▶ **Your assignment**: Using the data that follows, return exactly the lines from the one that contains "- So, the difference" through the one that contains "reasons why it spreads more bad than good.", ends included.

▶ **Provided data**:
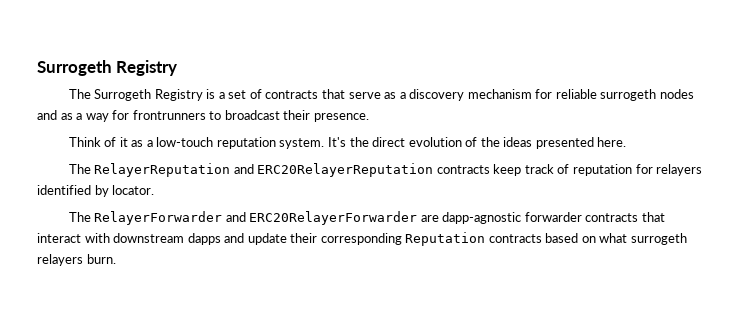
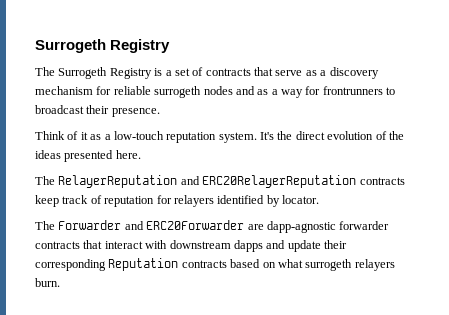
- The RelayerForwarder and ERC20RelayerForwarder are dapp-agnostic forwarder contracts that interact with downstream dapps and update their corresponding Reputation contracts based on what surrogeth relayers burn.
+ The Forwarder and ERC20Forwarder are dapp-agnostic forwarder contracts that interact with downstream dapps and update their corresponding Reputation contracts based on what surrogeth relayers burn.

...

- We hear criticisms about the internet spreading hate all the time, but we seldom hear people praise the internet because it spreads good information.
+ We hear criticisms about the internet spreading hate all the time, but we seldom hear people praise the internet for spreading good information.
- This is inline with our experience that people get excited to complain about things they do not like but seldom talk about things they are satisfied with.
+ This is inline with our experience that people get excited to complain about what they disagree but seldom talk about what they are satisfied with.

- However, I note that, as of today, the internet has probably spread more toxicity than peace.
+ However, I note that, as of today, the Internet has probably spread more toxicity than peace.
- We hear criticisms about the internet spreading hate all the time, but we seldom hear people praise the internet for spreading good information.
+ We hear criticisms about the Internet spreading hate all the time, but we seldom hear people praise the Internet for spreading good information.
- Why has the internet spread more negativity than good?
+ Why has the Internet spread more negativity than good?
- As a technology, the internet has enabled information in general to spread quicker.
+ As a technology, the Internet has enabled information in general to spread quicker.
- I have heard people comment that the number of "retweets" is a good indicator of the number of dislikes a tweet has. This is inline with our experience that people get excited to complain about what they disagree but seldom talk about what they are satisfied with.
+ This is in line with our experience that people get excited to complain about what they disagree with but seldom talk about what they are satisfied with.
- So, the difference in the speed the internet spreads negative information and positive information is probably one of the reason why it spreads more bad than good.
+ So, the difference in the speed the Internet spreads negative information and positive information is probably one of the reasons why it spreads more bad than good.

...

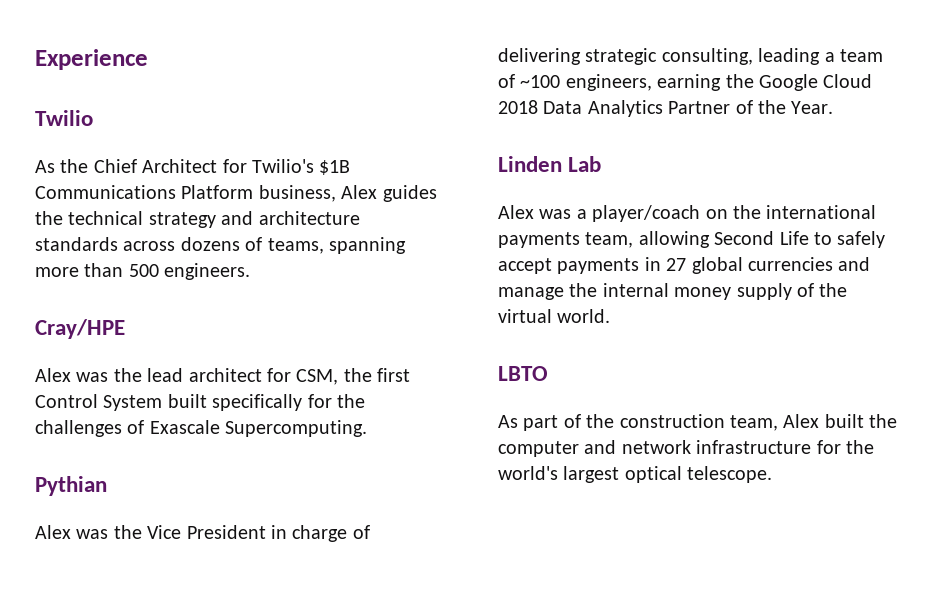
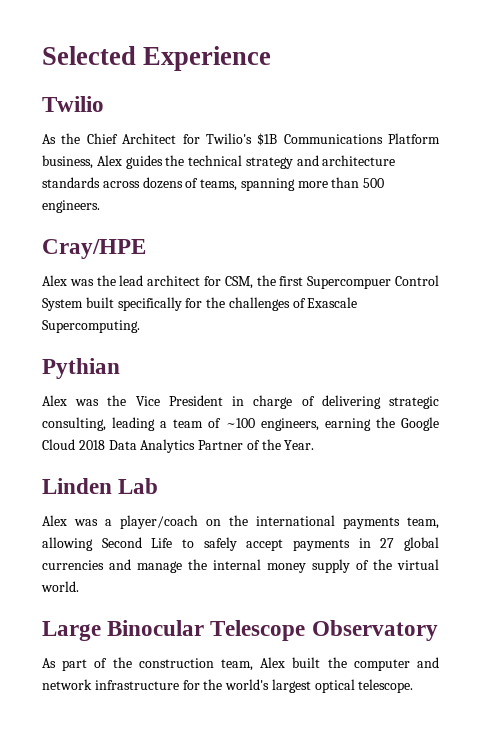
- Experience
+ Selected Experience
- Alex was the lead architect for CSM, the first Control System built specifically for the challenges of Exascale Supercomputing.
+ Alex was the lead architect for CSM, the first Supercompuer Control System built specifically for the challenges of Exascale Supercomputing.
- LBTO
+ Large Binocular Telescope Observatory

▶ **Output of the task**:
- So, the difference in the speed the internet spreads negative information and positive information is probably one of the reason why it spreads more bad than good.
+ So, the difference in the speed the Internet spreads negative information and positive information is probably one of the reasons why it spreads more bad than good.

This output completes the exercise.